▶ _Problem details_
Write out exactly the lines from the one containing "- [] Variables" through the last line of the records below, and no others.

▶ _Data extract_
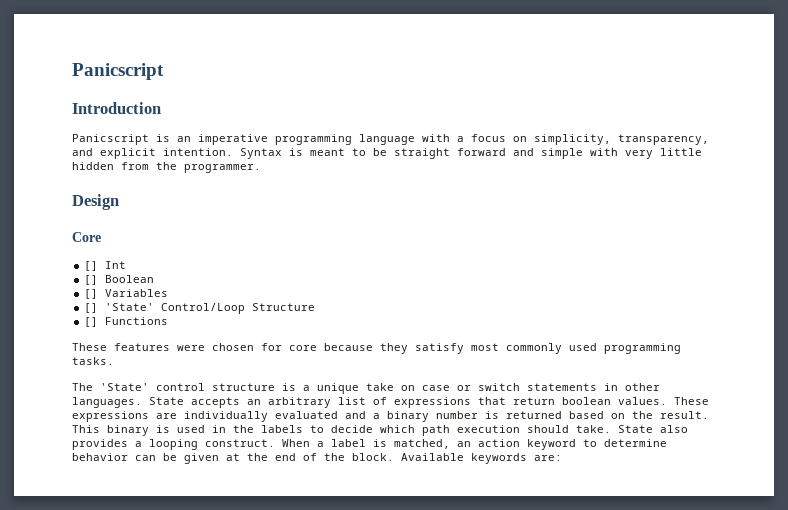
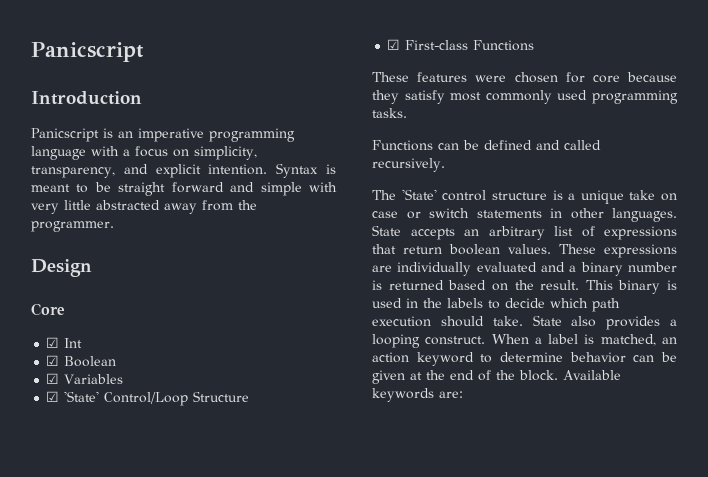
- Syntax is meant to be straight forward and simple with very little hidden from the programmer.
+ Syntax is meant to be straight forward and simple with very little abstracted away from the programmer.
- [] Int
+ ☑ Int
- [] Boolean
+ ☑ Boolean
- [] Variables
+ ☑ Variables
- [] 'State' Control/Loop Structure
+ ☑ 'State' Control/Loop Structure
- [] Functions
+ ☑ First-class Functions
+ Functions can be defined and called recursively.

▶ _Response area_
- [] Variables
+ ☑ Variables
- [] 'State' Control/Loop Structure
+ ☑ 'State' Control/Loop Structure
- [] Functions
+ ☑ First-class Functions
+ Functions can be defined and called recursively.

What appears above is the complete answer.